Begin at the line holding "04-02 20:00 | pH(无量纲): 8.24 -> 8.23" and set down exactly each line through the last one below, omitting pictures. Include nothing else.

___ RECORDS SUPPLIED

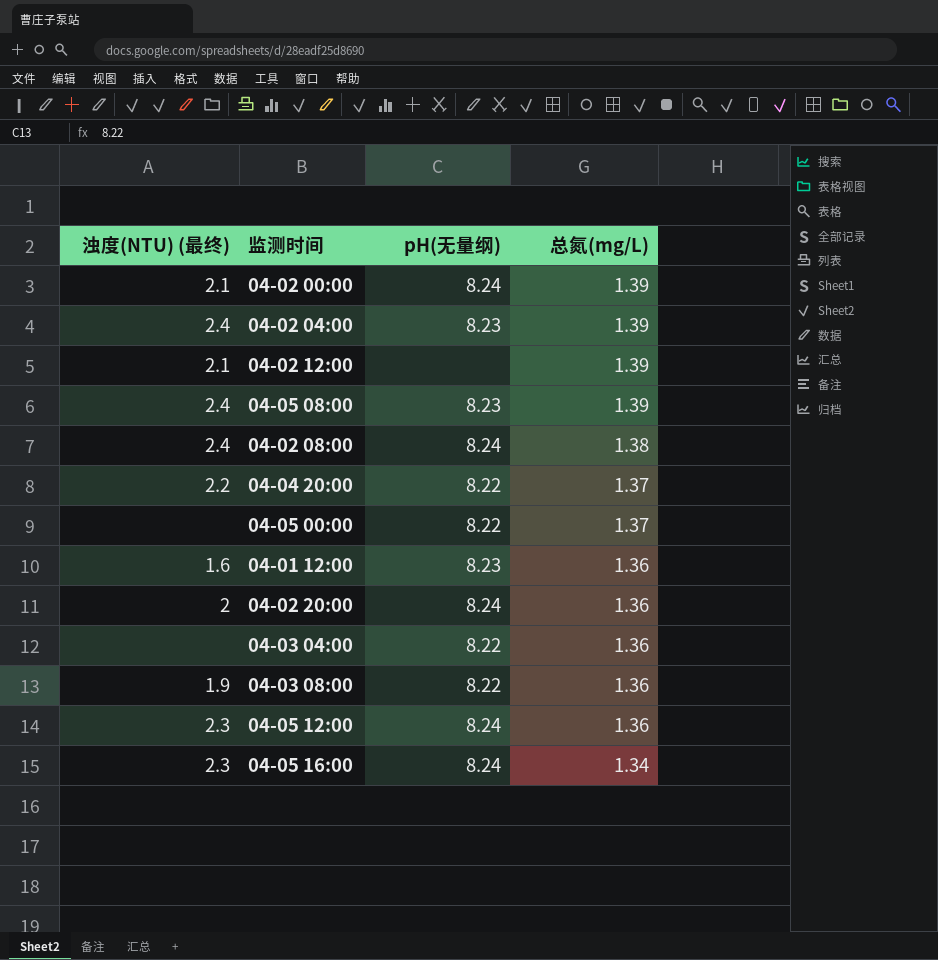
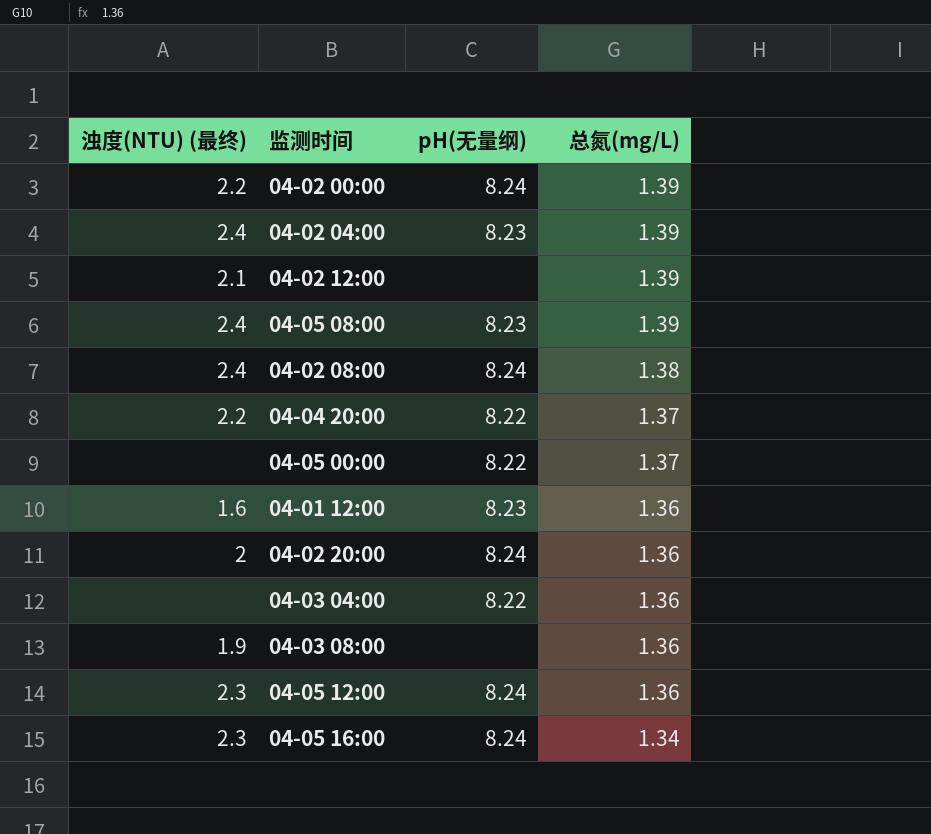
04-02 00:00 | 浊度(NTU) (最终): 2.1 -> 2.2
04-03 08:00 | pH(无量纲): 8.22 -> none

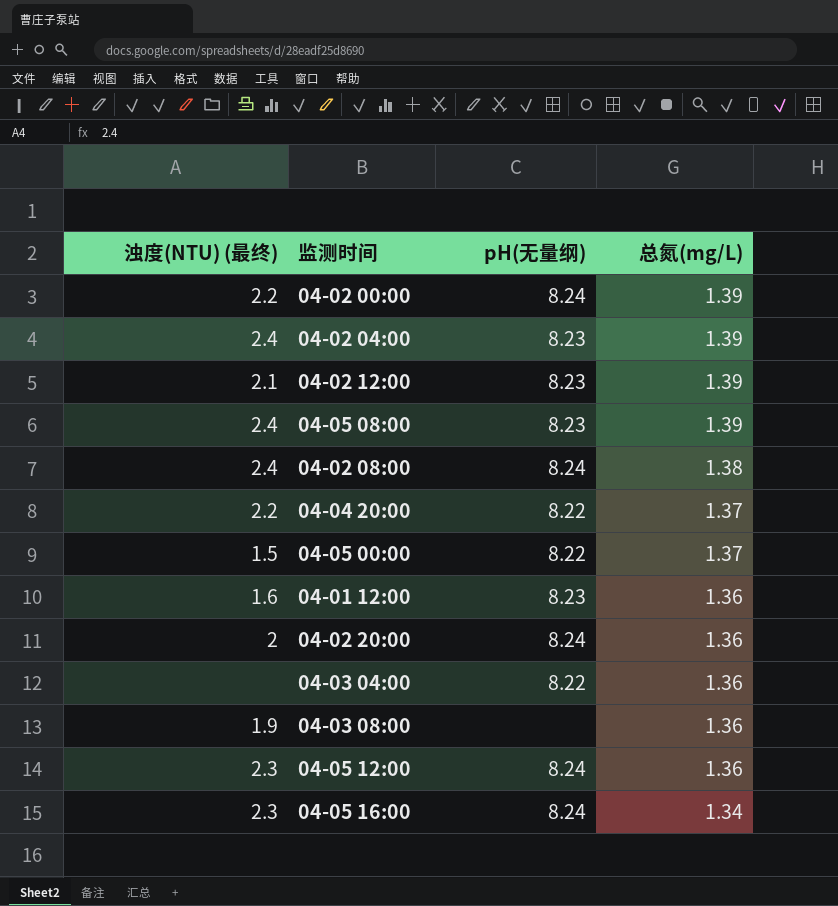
04-02 12:00 | pH(无量纲): none -> 8.23
04-05 00:00 | 浊度(NTU) (最终): none -> 1.5

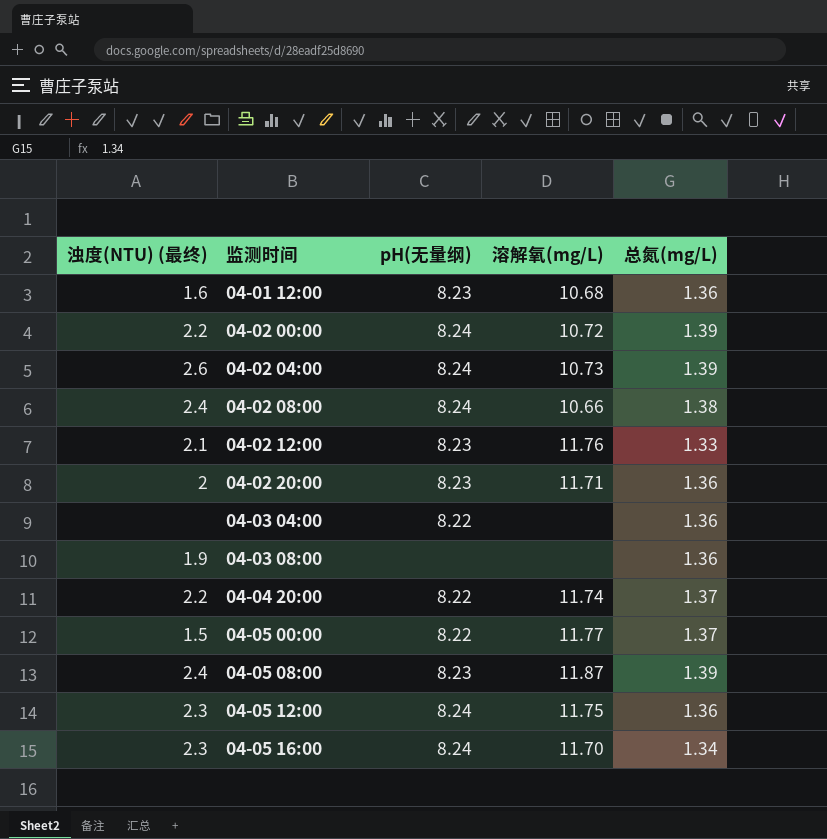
row order: 总氮(mg/L) descending -> 监测时间 ascending
column 溶解氧(mg/L) | position: none -> 4
04-02 04:00 | 浊度(NTU) (最终): 2.4 -> 2.6
04-02 04:00 | pH(无量纲): 8.23 -> 8.24
04-02 12:00 | 总氮(mg/L): 1.39 -> 1.33
04-02 20:00 | pH(无量纲): 8.24 -> 8.23

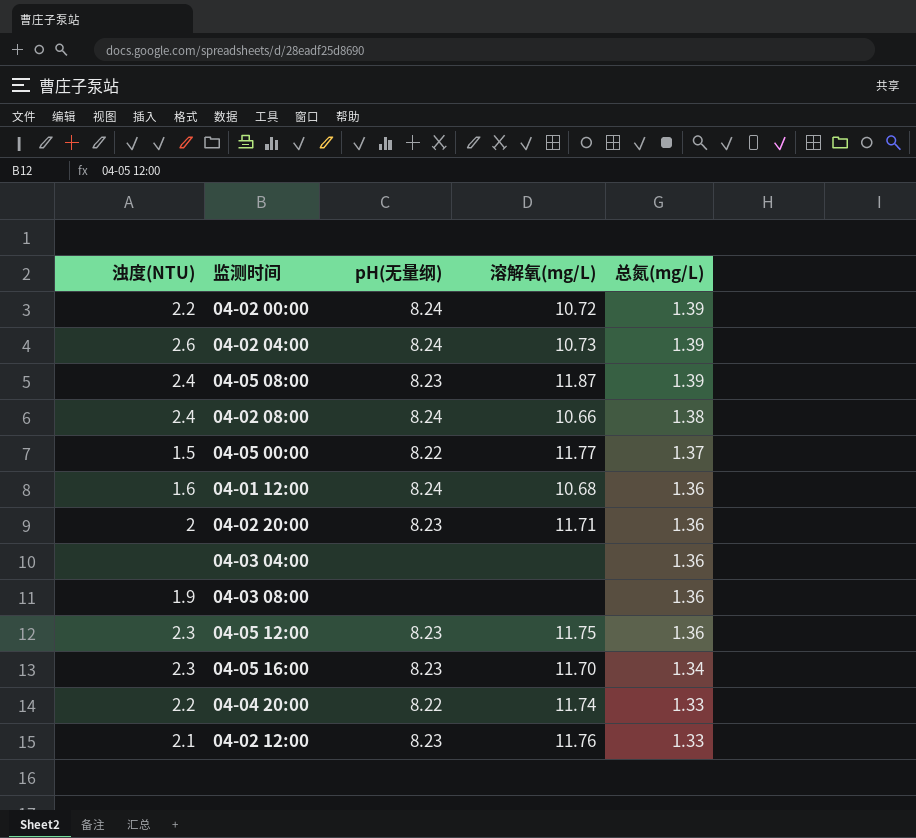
row order: 监测时间 ascending -> 总氮(mg/L) descending
column name: 浊度(NTU) (最终) -> 浊度(NTU)
04-01 12:00 | pH(无量纲): 8.23 -> 8.24
04-03 04:00 | pH(无量纲): 8.22 -> none
04-05 12:00 | pH(无量纲): 8.24 -> 8.23
04-05 16:00 | pH(无量纲): 8.24 -> 8.23
04-04 20:00 | 总氮(mg/L): 1.37 -> 1.33

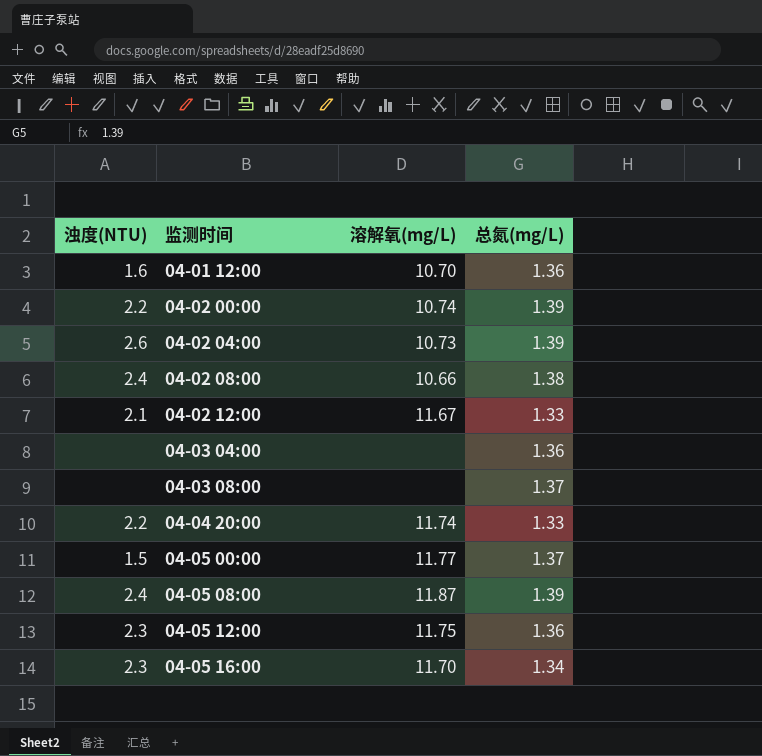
row order: 总氮(mg/L) descending -> 监测时间 ascending
column pH(无量纲) | position: 3 -> none
row 04-02 20:00: 2 | 8.23 | 11.71 | 1.36 -> none
04-01 12:00 | 溶解氧(mg/L): 10.68 -> 10.70
04-02 00:00 | 溶解氧(mg/L): 10.72 -> 10.74
04-02 12:00 | 溶解氧(mg/L): 11.76 -> 11.67
04-03 08:00 | 浊度(NTU): 1.9 -> none
04-03 08:00 | 总氮(mg/L): 1.36 -> 1.37

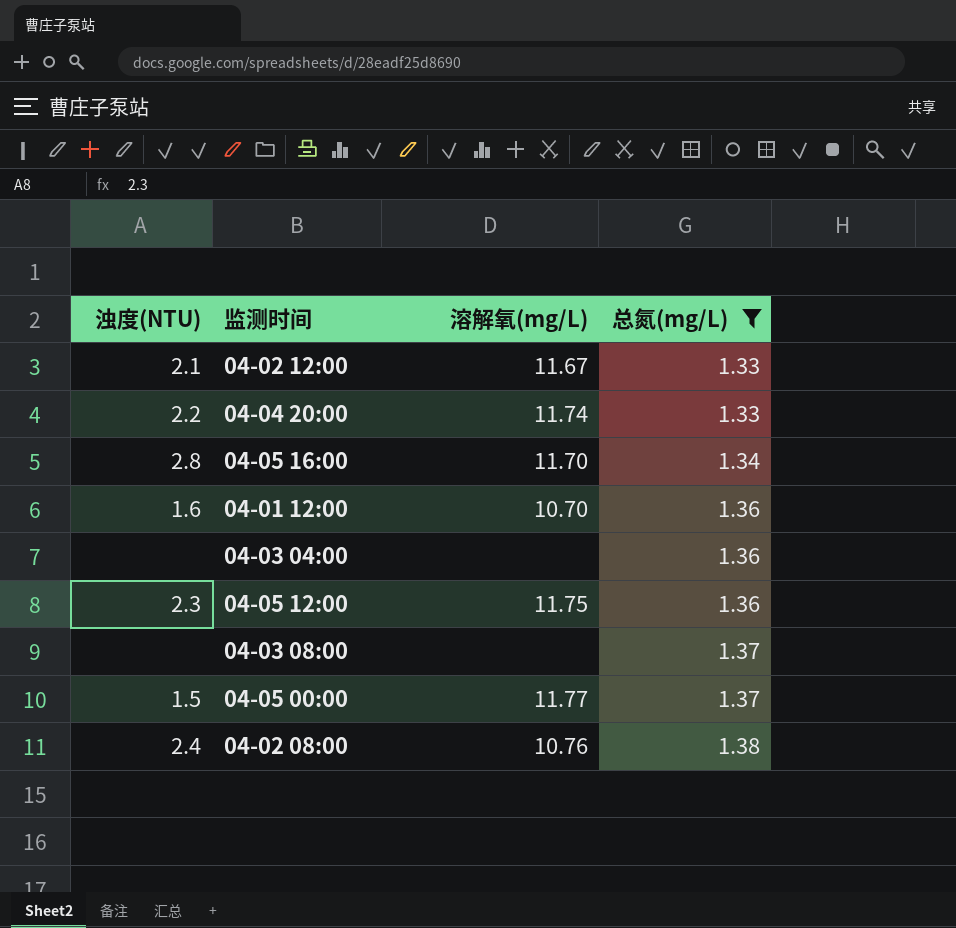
filter: none -> 总氮(mg/L) != 1.39
row order: 监测时间 ascending -> 总氮(mg/L) ascending
04-05 16:00 | 浊度(NTU): 2.3 -> 2.8
04-02 08:00 | 溶解氧(mg/L): 10.66 -> 10.76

______

■ EXPECTED ANSWER ■
04-02 20:00 | pH(无量纲): 8.24 -> 8.23

row order: 监测时间 ascending -> 总氮(mg/L) descending
column name: 浊度(NTU) (最终) -> 浊度(NTU)
04-01 12:00 | pH(无量纲): 8.23 -> 8.24
04-03 04:00 | pH(无量纲): 8.22 -> none
04-05 12:00 | pH(无量纲): 8.24 -> 8.23
04-05 16:00 | pH(无量纲): 8.24 -> 8.23
04-04 20:00 | 总氮(mg/L): 1.37 -> 1.33

row order: 总氮(mg/L) descending -> 监测时间 ascending
column pH(无量纲) | position: 3 -> none
row 04-02 20:00: 2 | 8.23 | 11.71 | 1.36 -> none
04-01 12:00 | 溶解氧(mg/L): 10.68 -> 10.70
04-02 00:00 | 溶解氧(mg/L): 10.72 -> 10.74
04-02 12:00 | 溶解氧(mg/L): 11.76 -> 11.67
04-03 08:00 | 浊度(NTU): 1.9 -> none
04-03 08:00 | 总氮(mg/L): 1.36 -> 1.37

filter: none -> 总氮(mg/L) != 1.39
row order: 监测时间 ascending -> 总氮(mg/L) ascending
04-05 16:00 | 浊度(NTU): 2.3 -> 2.8
04-02 08:00 | 溶解氧(mg/L): 10.66 -> 10.76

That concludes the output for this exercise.